Carlo's Corner: The extremist threat to progressive politics

July 27, 2012
Issue 
Who the hell keeps asking Paul Howes for his opinion?

The obvious question posed by Labor's recent attacks on the Greens for being dangerous extremists is: who the hell keeps asking Paul Howes for his opinion?

The answer, of course, is the Murdoch media. News Ltd's Sunday Telegraph — so renowned for its supportive stance towards the union movement — gives the Australian Workers Union national secretary a weekly column to write pieces such as Howes' July 8 op-ed urging the Labor Party to destroy the Greens as “extremists who threaten our democracy”.

Which, by coincidence, is the same position Murdoch's Australian put in an editorial straight after the 2010 federal election.

Not that Howes provided any evidence for his assertion that the Greens, who he accused of “splitting the forces of progressive politics”, “pose as much of a threat to working people as Tony Abbott”. He simply said the Greens wanted to abolish Rugby League and hated drinking.

His rant only just stopped short of arguing: “The Greens also want to force all real Aussie men to dance about in pink tutus doing ballet while drinking herbal tea and eating organic falafels, and anyone caught not hugging at least 17 trees a week will be sent to a re-education camp and forced to perform yoga for 14 hours every day.”

Translated, his dog-whistling attack piece could be summarised as: “Those Greens aren't just hippies, they are gay hippies.” Which is, of course, a model example of how to defend progressive politics.

And it is not just Howes. Even the supposedly left-wing Labor Senator and former manufacturing union head Doug Cameron got in on the act, fuming at the “purist” Greens for refusing to back Labor's plans to violate international law and send asylum seekers to Malaysia to be stripped of all rights and face canings.

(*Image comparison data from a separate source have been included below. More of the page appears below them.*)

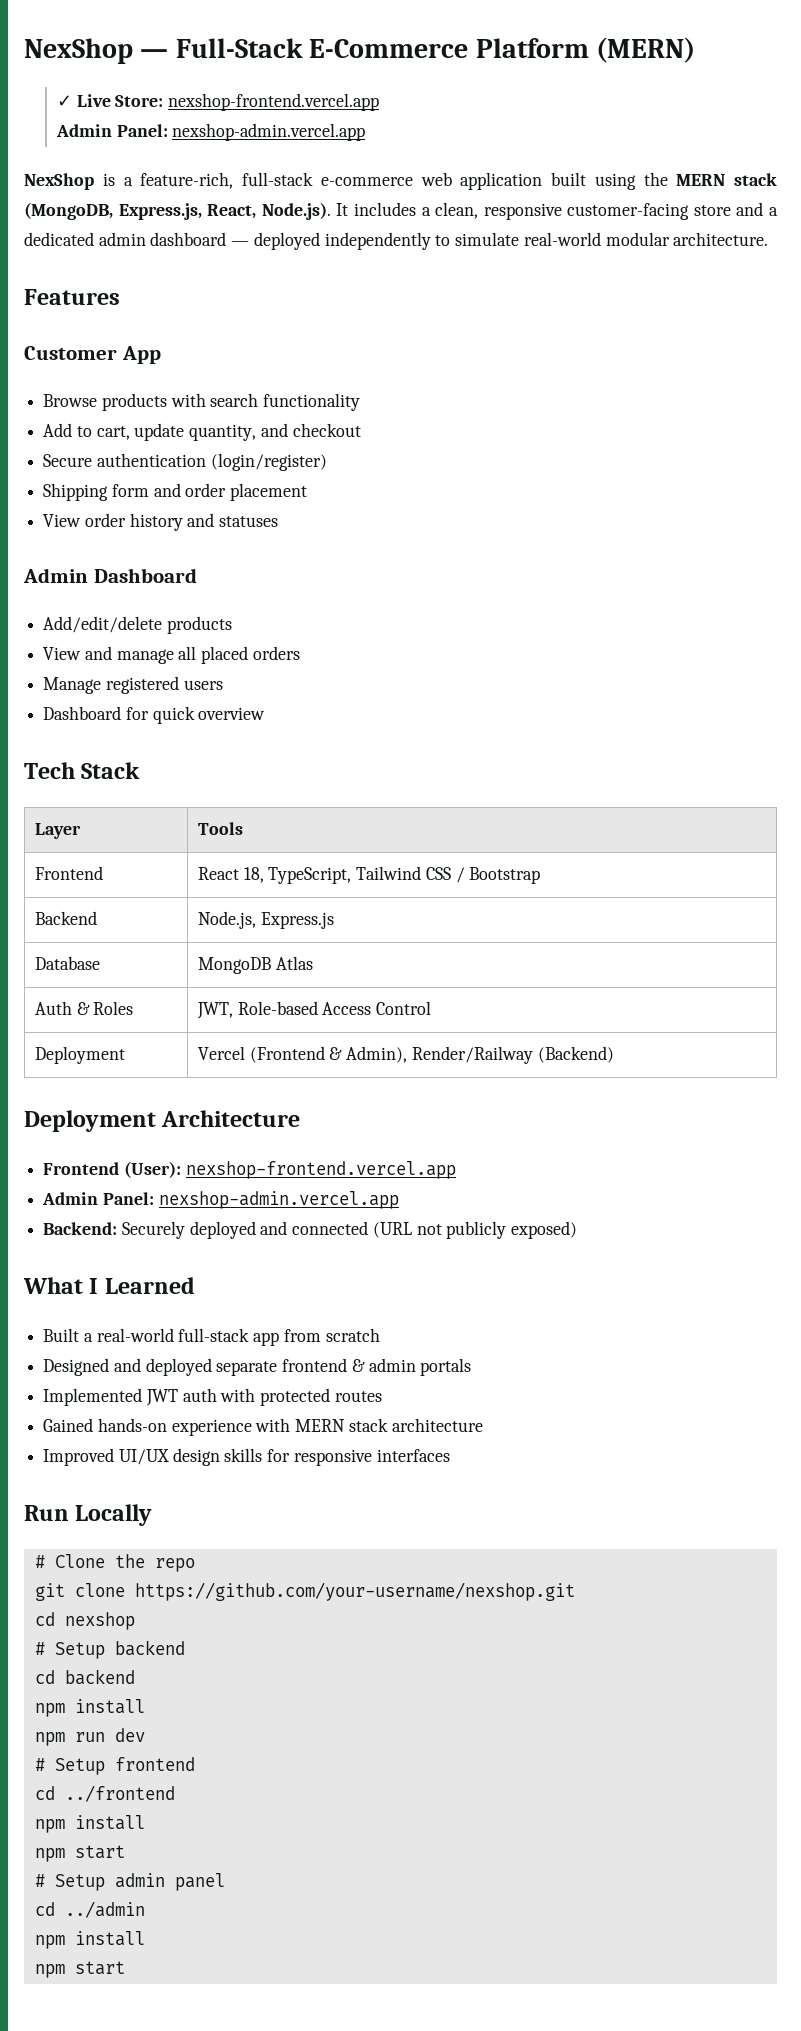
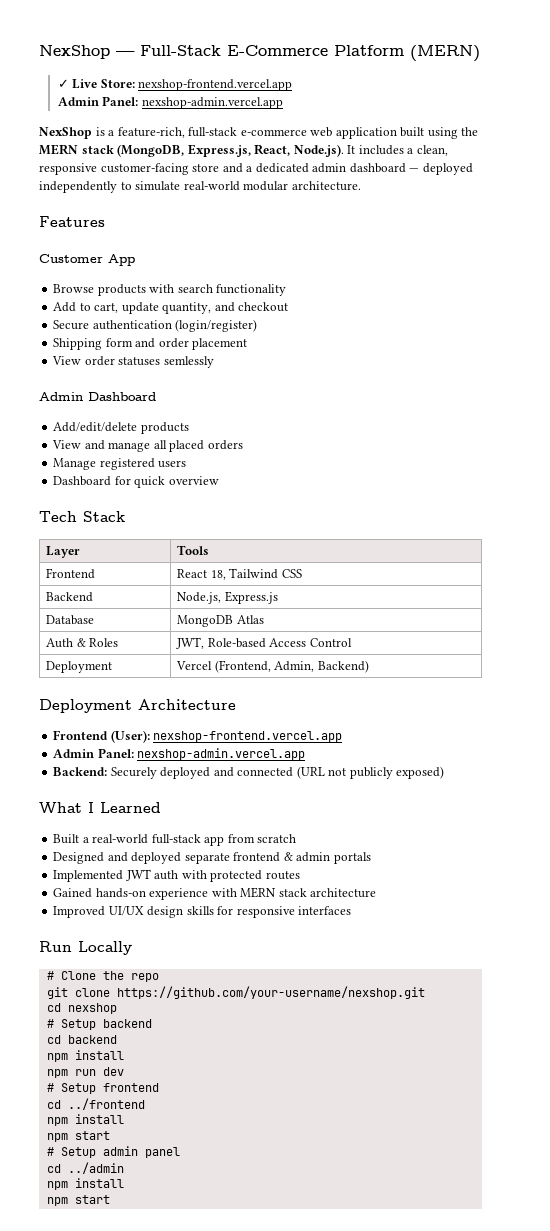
- View order history and statuses
+ View order statuses semlessly
- Frontend | React 18, TypeScript, Tailwind CSS / Bootstrap
+ Frontend | React 18, Tailwind CSS
- Deployment | Vercel (Frontend & Admin), Render/Railway (Backend)
+ Deployment | Vercel (Frontend, Admin, Backend)

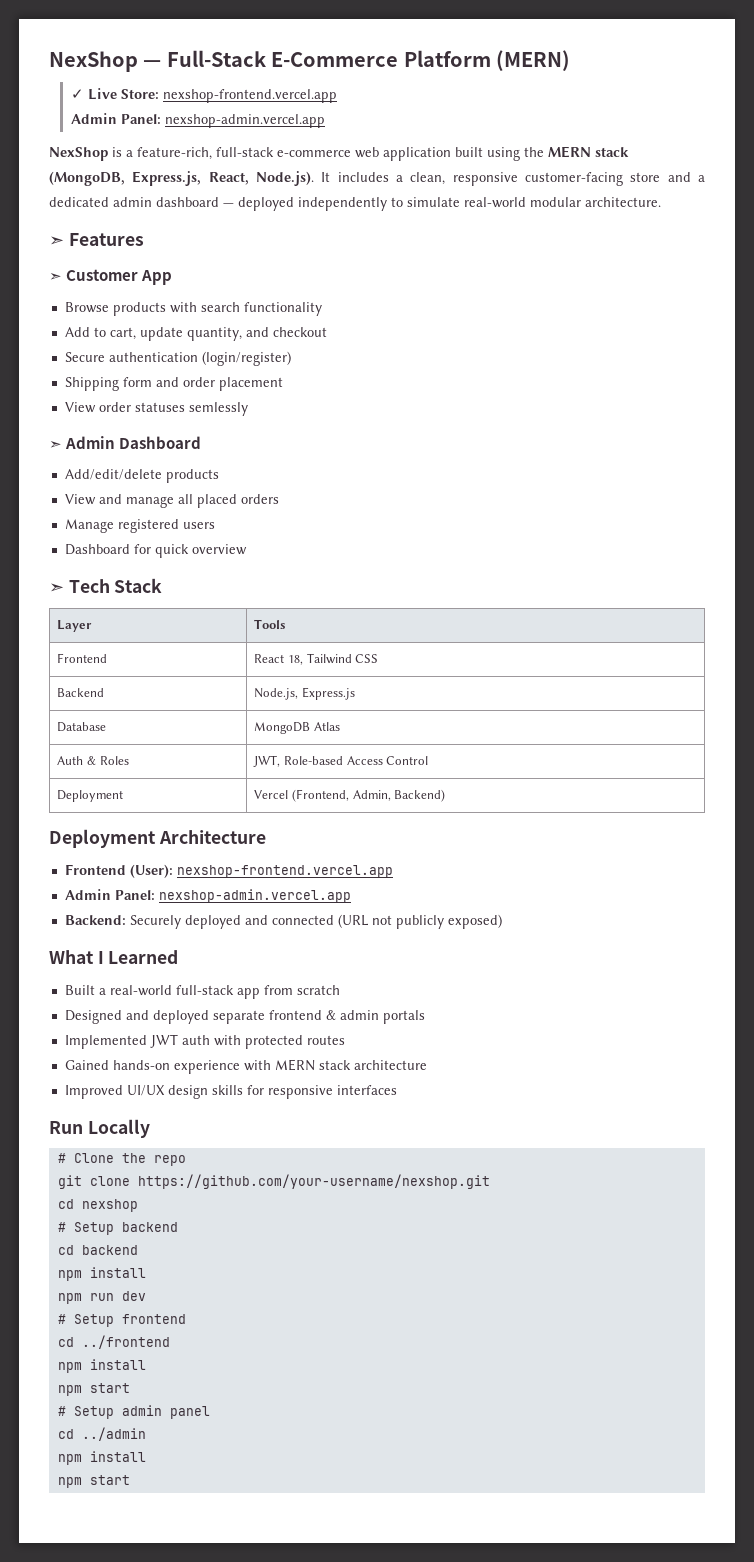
- Features
+ ➣ Features
- Customer App
+ ➣ Customer App
- Admin Dashboard
+ ➣ Admin Dashboard
- Tech Stack
+ ➣ Tech Stack

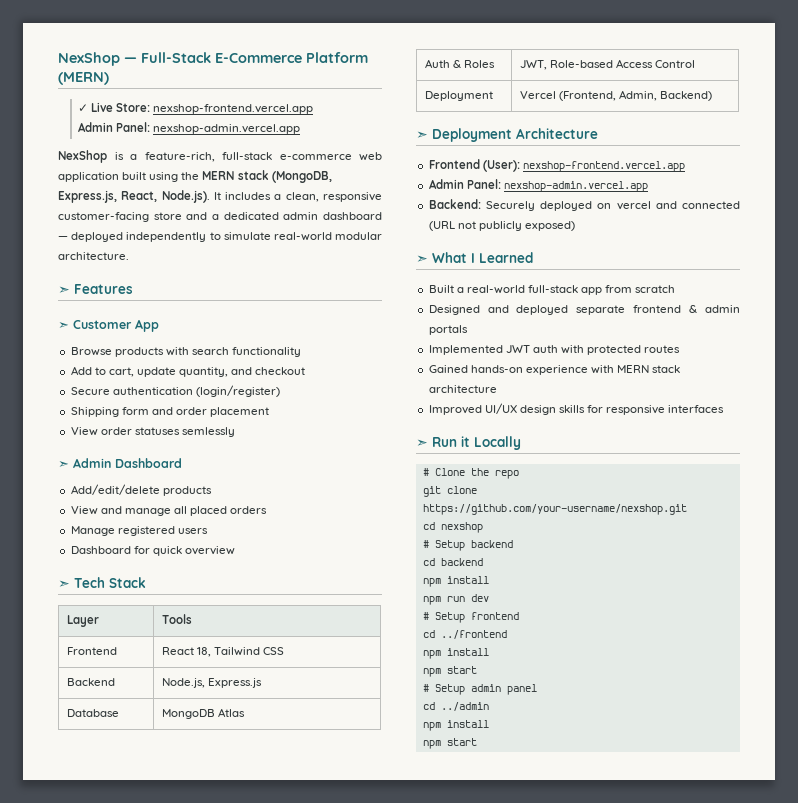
- Deployment Architecture
+ ➣ Deployment Architecture
- Backend: Securely deployed and connected (URL not publicly exposed)
+ Backend: Securely deployed on vercel and connected (URL not publicly exposed)
- What I Learned
+ ➣ What I Learned
- Run Locally
+ ➣ Run it Locally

The Greens' much-maligned “intransigence” is over their refusal to join Labor and the Liberals in pushing inhumane policies, in violation of international law, that punish and abuse desperate people seeking safety.

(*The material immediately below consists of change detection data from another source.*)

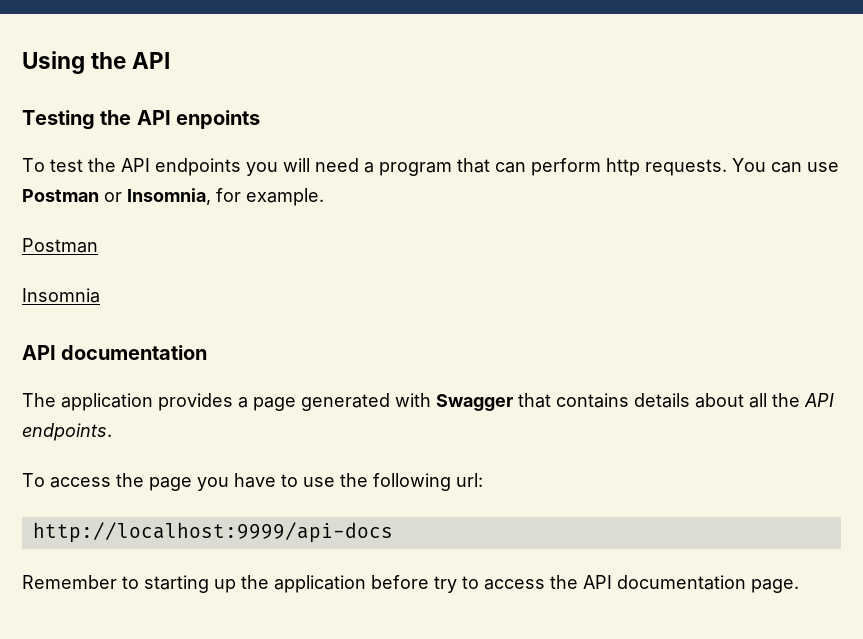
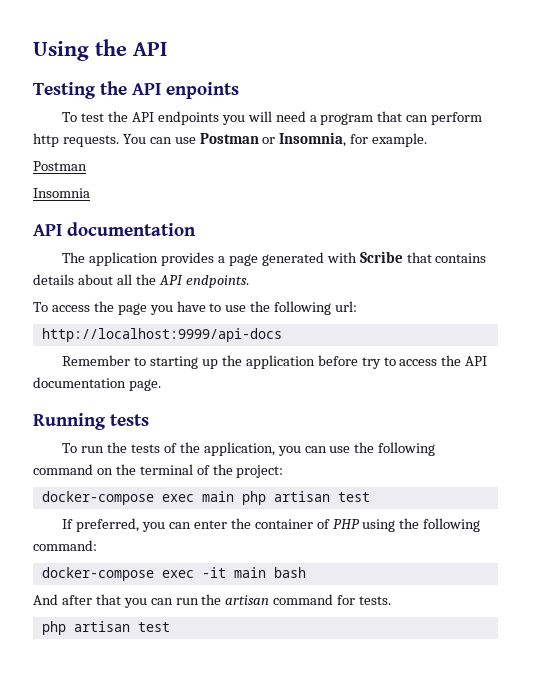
- The application provides a page generated with Swagger that contains details about all the API endpoints.
+ The application provides a page generated with Scribe that contains details about all the API endpoints.
+ Running tests
+ To run the tests of the application, you can use the following command on the terminal of the project:
+ docker-compose exec main php artisan test
+ If preferred, you can enter the container of PHP using the following command:
+ docker-compose exec -it main bash
+ And after that you can run the artisan command for tests.
+ php artisan test

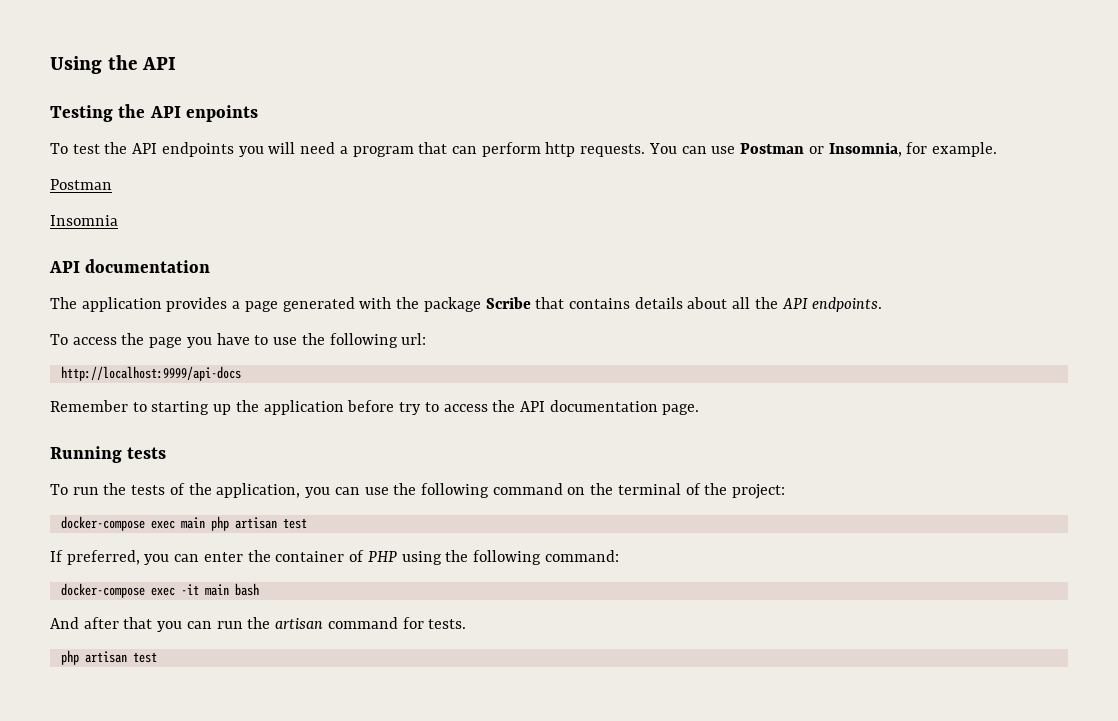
- The application provides a page generated with Scribe that contains details about all the API endpoints.
+ The application provides a page generated with the package Scribe that contains details about all the API endpoints.

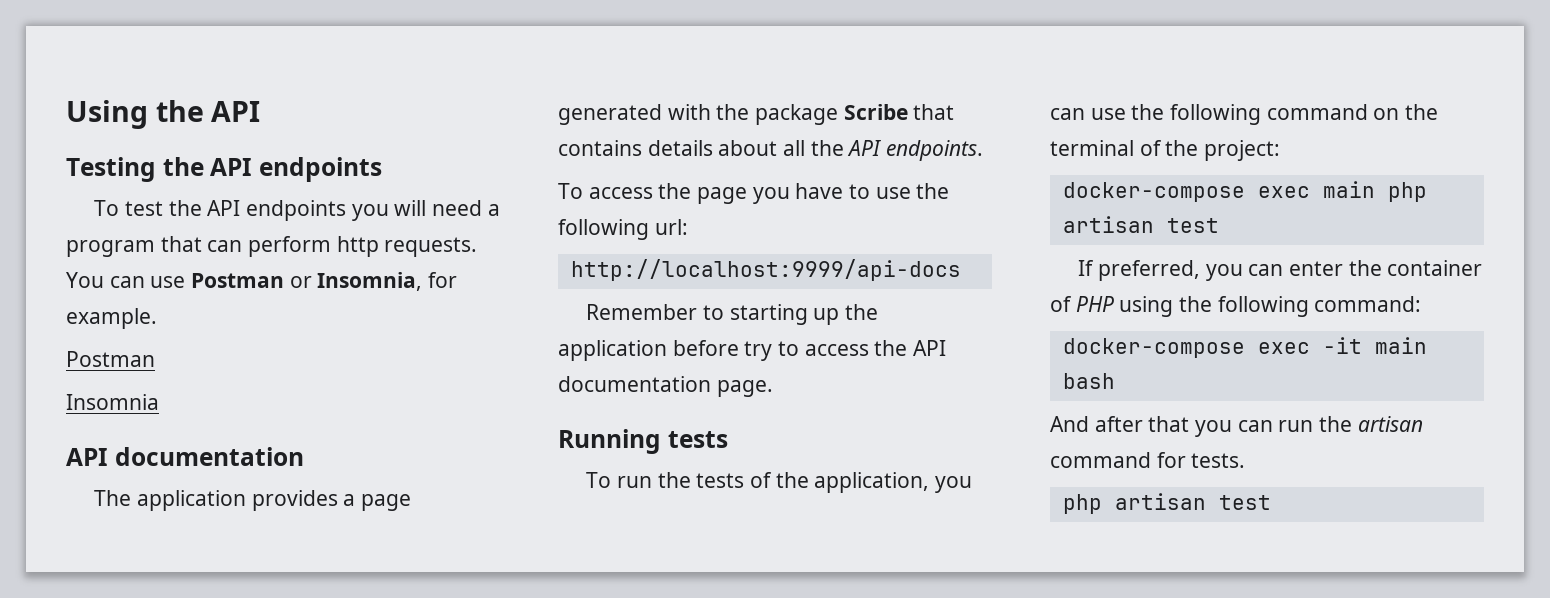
- Testing the API enpoints
+ Testing the API endpoints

The term “extremist” clearly has different meanings for different people. Because I must admit, when I read a front page of the Daily Telegraph — part of the same Murdoch-owned stable so keen to give Howes space to slam the Greens — actually hailing the genocidal Sri Lankan regime for physically stopping the victims of its ethnic cleansing from fleeing to safety, insisting it shows the Australian government “how it is done”, that strikes me as kinda extreme.

And when the Labor government joins in and congratulates Sri Lanka for trapping the victims of its systematic human rights abuses, I wonder how much more extreme it could possibly get.

And then, as an answer, the Labor government deports Tamil asylum seeker Dayan Anthony — sending him back into the hands of the regime that tortured him.

And immediately on arrival, Anthony disappears. He eventually resurfaces after, as the July 27 Australian reported, “16 hours straight of interrogation” by Sri Lankan authorities, at a regime-organised press conference at which he “recants” his torture allegations in a manner as convincing as a victim of Stalin's Show Trials publicly confessing they were, in fact, a counter-revolutionary fascist agent after all.

And I just cannot help but think that seems a pretty extreme thing to do to another human being.

The fury of the Labor Party towards the Greens is nothing but rage at the sheer gall of a parliamentary party actually holding an actual identifiable principle. The Labor Party has now degenerated so far that its definition of “extremist” is anyone holding a policy position they do not throw overboard at the first bleatings from the Murdoch press.

Comments

Labor today are a far cry from what they were when I joined in in 1979. Then they supported Land Rights, Free tertiary education, Right to withdraw labour, nuclear free pacific, protecting native forests,rights of refugees as per convention, the Republic, a nuclear free South Pacific, Public ownership of infrastructure, Whilst they were never revolutionary, or radical, they were progressive party. Today they support US led wars, US bases, Uranium mining, fees - for Tafe as well as Uni, nuclear ships in our harbours, they sell off our infrastructure, indefinite detention of refugees including minors, oppose equal marriage, and oppose the rights of workers in the construction industry to strike. They are the new conservatives.